Riley realized Kat was embracing her with both arms. “Your arm.” She pulled back and gently ran her hand over the spot where Kat had been stabbed. “It’s all right?”
Kat stretched it out and flexed the fingers on that hand. “Almost back to normal. I saw a doctor in D.C.” She put the arm around Riley again and pulled her close. “How about you? How are you feeling?”
Riley released a long, contented sigh. “Perfect at the moment.”
Kat chuckled. “I meant your knee and wrist, silly.”
“I’m fine. The cast comes off in two weeks. The knee really doesn’t bother me unless I’m on it too much. Which I probably have been lately—pacing back and forth worrying about you.” Riley poked Kat in the chest with one finger. “Why didn’t you call me?”
Kat opened her mouth. Closed it. Nodded toward the bed. “Come on, let’s get you back under the covers.”
Riley watched Kat as she shed her robe and crawled under the covers. Kat had avoided her question, and now she was avoiding her eyes. “What’s wrong?”
Kat sat on the edge of the mattress. She licked her lips. Her mouth was dry. She stared at her hands. “Riley, I-I wasn’t sure that I should come back.”
Riley’s eyebrows shot up and her mouth gaped open. “You’re not serious?”
Kat shook her head. She couldn’t look at Riley. “I’ve lived a violent, dangerous life, Riley. Done a lot of things I’m not proud of.”
Riley took Kat’s hand in hers and squeezed it. “Stop beating yourself up over your past.”
“You don’t know everything I’ve done,” Kat whispered.
“I don’t need to know, hone
y. I know the person you are now.”
“Riley, it’s more than that. I’m not sure I know how to...love you.” She stumbled over the words. “I mean, I’ve never been...like this...with anyone. You deserve a lot better.”
Riley’s hand went to Kat’s chin and gently forced it upward so Kat would look at her. “I don’t think we choose who we love, Kat,” she said. “It just happens. Don’t you feel it?”
“Yes,” Kat replied, so softly that Riley barely heard her. “I do. That’s why I came back. Maybe it’s selfish. But I can’t bear to be apart from you.”
Riley blew out a long breath. “Well I’m glad that’s settled! You had me worried there for a minute. Don’t do that again.”
Kat smiled. “So how have you and Kenny been getting along?”
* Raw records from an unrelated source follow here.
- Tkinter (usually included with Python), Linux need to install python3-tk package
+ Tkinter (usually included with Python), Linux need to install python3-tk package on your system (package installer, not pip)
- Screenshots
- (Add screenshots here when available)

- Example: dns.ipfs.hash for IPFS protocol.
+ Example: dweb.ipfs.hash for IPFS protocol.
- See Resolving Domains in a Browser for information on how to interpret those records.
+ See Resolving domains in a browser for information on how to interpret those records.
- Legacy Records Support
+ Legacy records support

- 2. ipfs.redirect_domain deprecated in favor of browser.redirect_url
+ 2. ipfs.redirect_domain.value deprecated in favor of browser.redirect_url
“Great,” Riley replied. “But he’s worried about you too. Have you told him you’re back?”
“No, I’ll talk to him in the morning. I have a job for him.”
“Problems?” Riley asked.
“Nothing to worry about. Scout cleaned out one of my bank accounts. Maybe Kenny can get the money back. If not, it’s okay. I have others. Plenty to do whatever we want. Speaking of which, where do we go from here? Given any thought to that?”
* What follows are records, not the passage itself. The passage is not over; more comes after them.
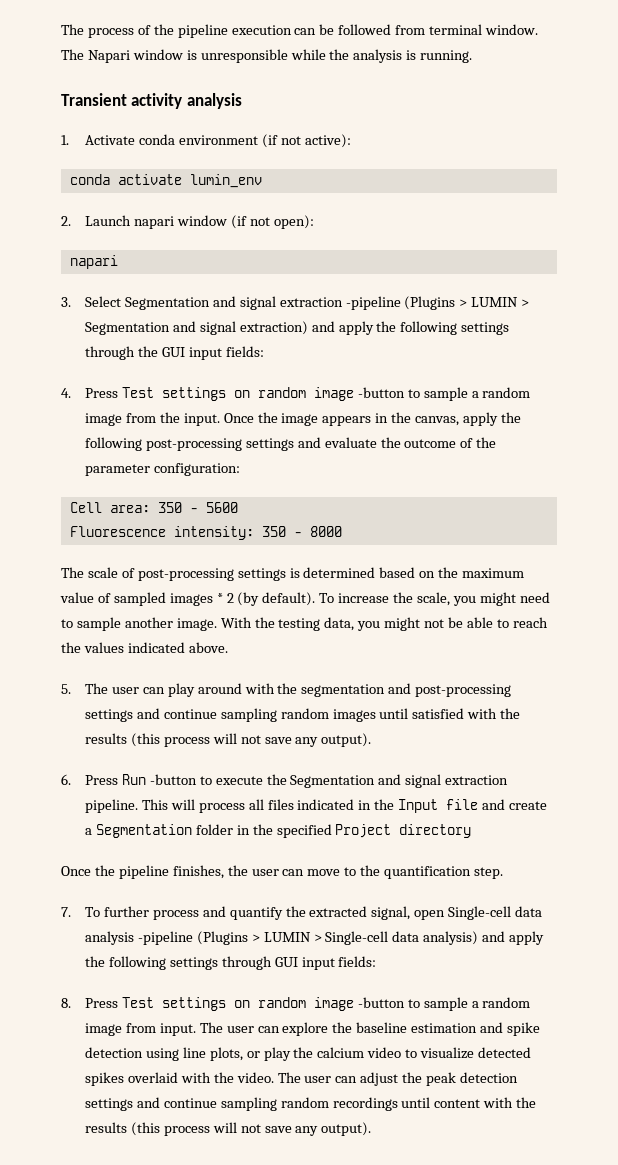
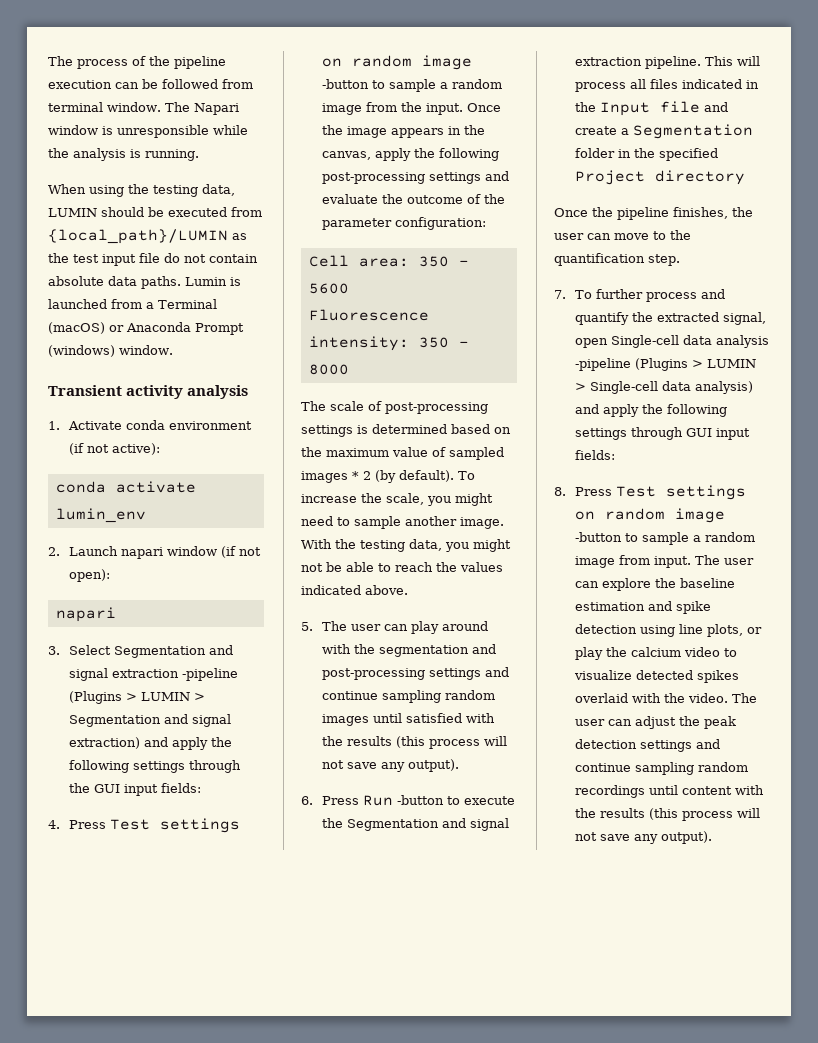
+ When using the testing data, LUMIN should be executed from {local_path}/LUMIN as the test input file do not contain absolute data paths. Lumin is launched from a Terminal (macOS) or Anaconda Prompt (windows) window.

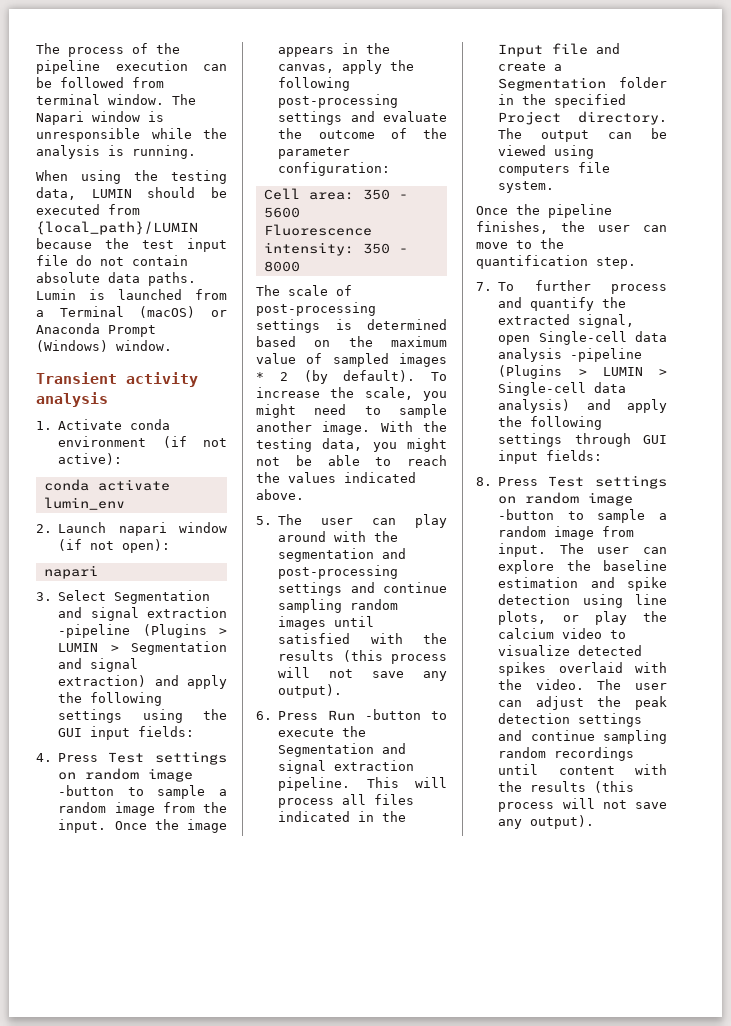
- When using the testing data, LUMIN should be executed from {local_path}/LUMIN as the test input file do not contain absolute data paths.
+ When using the testing data, LUMIN should be executed from {local_path}/LUMIN because the test input file do not contain absolute data paths.
- Lumin is launched from a Terminal (macOS) or Anaconda Prompt (windows) window.
+ Lumin is launched from a Terminal (macOS) or Anaconda Prompt (Windows) window.
- 3. Select Segmentation and signal extraction -pipeline (Plugins > LUMIN > Segmentation and signal extraction) and apply the following settings through the GUI input fields:
+ 3. Select Segmentation and signal extraction -pipeline (Plugins > LUMIN > Segmentation and signal extraction) and apply the following settings using the GUI input fields:
- This will process all files indicated in the Input file and create a Segmentation folder in the specified Project directory
+ This will process all files indicated in the Input file and create a Segmentation folder in the specified Project directory. The output can be viewed using computers file system.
“Doesn’t matter to me, as long as we’re together,” Riley answered. “That’s the good thing about being a writer. You can work from anywhere.”
“What kind of writer are you? Have I read anything you’ve written?”
“Maybe. I’ve done mostly magazine articles—travel pieces, profiles. I was always on the road. I think that’s what prompted Sam to start looking elsewhere.” Tears sprang to her eyes. “Poor Sam. I shouldn’t have married him. We were high-school sweethearts in a small town, and it was just kind of expected.” Riley looked at Kat. “We never had what you and I have. This just feels so different.”